Effects of inhaled prostacyclin as compared with inhaled nitric oxide in a canine model of pulmonary microembolism and oleic acid edema.

Objective: Recently, it has been shown that the inhalation of nitric oxide (NO) and of prostacyclin (PGI2) elicits selective pulmonary vasodilation in a canine model of pulmonary hypertension induced by hypoxic pulmonary vasoconstriction. The present study was designed to investigate whether inhaled NO or PGI2-aerosol, respectively, is also effective in decreasing pulmonary artery pressure in a canine model of acute pulmonary microembolism and oleic acid edema.

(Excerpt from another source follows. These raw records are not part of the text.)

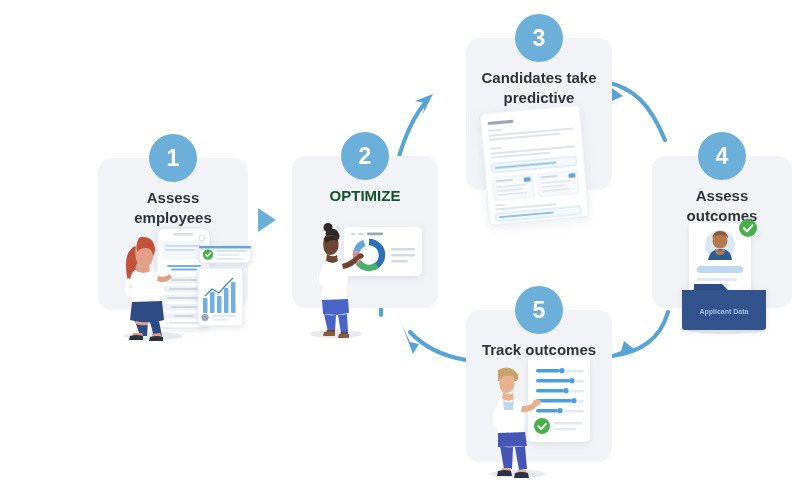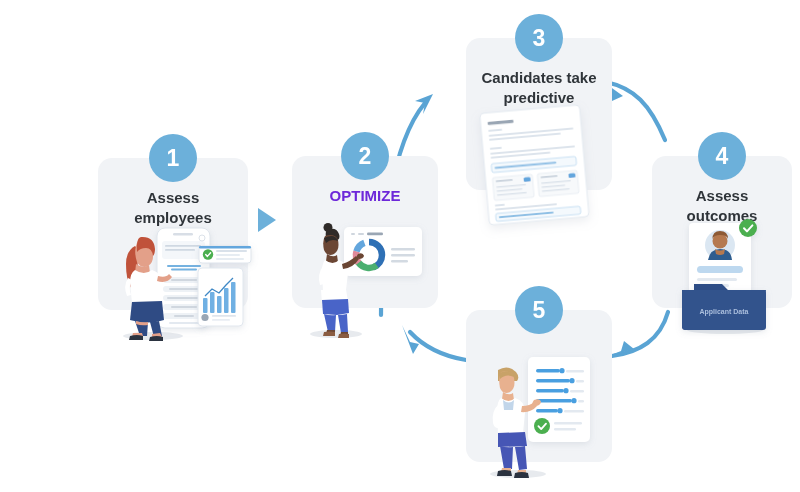--- a/index.html
+++ b/index.html
@@ -66,7 +66,7 @@
     line-height: 1.33;
     padding: 0 6px;
   }
-  .title .hl { color: #6d28d9; display: block; }
+  .title .hl { color: #14532d; display: block; }
 
   
   .art { position: absolute; left: 0; top: 0; width: 100%; height: 100%; overflow: visible; z-index: 3; }

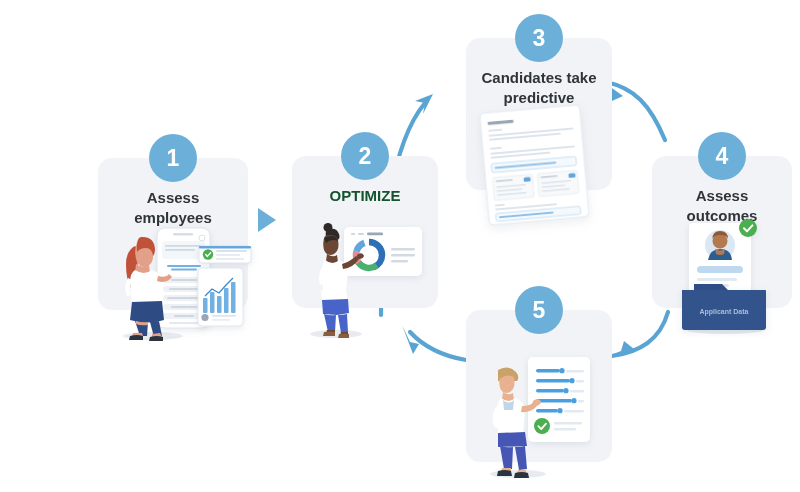--- a/index.html
+++ b/index.html
@@ -336,6 +336,9 @@
 
   <div class="node n5">
     <div class="badge">5</div>
+    <div class="title">
+      <span>Track outcomes</span>
+    </div>
   </div>
   <svg class="art" style="left:470px;top:352px;width:145px;height:130px;position:absolute;z-index:3;" viewBox="0 0 145 130">
     <ellipse class="shadow-el" cx="48" cy="122" rx="28" ry="4"></ellipse>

Methods: Prospective, randomized, cross-over design. Methods: University animal research laboratory. Methods: Eight anesthetized, mechanically ventilated dogs (28 +/- 1 kg). Methods: Acute pulmonary microembolization (PME) was induced using glass microbeads (mean diameter: 100 microns) and 0.01 mL/kg of oleic acid. Subsequently, inhaled PGI2 (concentration: 10 micrograms/mL) or NO (50 ppm), respectively, was randomly administered for 15 minutes each and then withdrawn.

Results: Central hemodynamics (heart rate [HR], cardiac output [CO], stroke volume [SV], mean arterial pressure [MAP], systemic vascular resistance [SVR], mean pulmonary artery pressure [PAP], pulmonary vascular resistance [PVR]) and gas exchange (PaO2/FIO2 ratio, intrapulmonary shunt [Qs/Qt], alveolar-arterial oxygen difference, [AaDO2]) were assessed. Measurements were performed at control, after PME, and during administration of PGI2 and NO, respectively. PME induced a significant increase (p < 0.001) of MAP (+9%), PAP (+68%), and PVR (+163%), whereas HR, CO, and SV remained unchanged and lung function deteriorated. Inhalation of NO slightly decreased PAP (-10%; p < 0.05) and PVR (-26%; p < 0.01) and improved AaDO2 and PaO2/FIO2. In contrast, inhalation of PGI2 had no consistent effect on pulmonary vascular tone or gas exchange.

Conclusions: The data demonstrate that inhaled NO may elicit selective pulmonary vasodilation and improve gas exchange in a canine model of pulmonary microembolism and respiratory insufficiency. However, the degree of these effects was relatively small. The aerosolization of PGI2 under conditions of positive-pressure ventilation did not exert a significant vasodilatory effect on pulmonary vessels and did not improve pulmonary gas exchange in this model.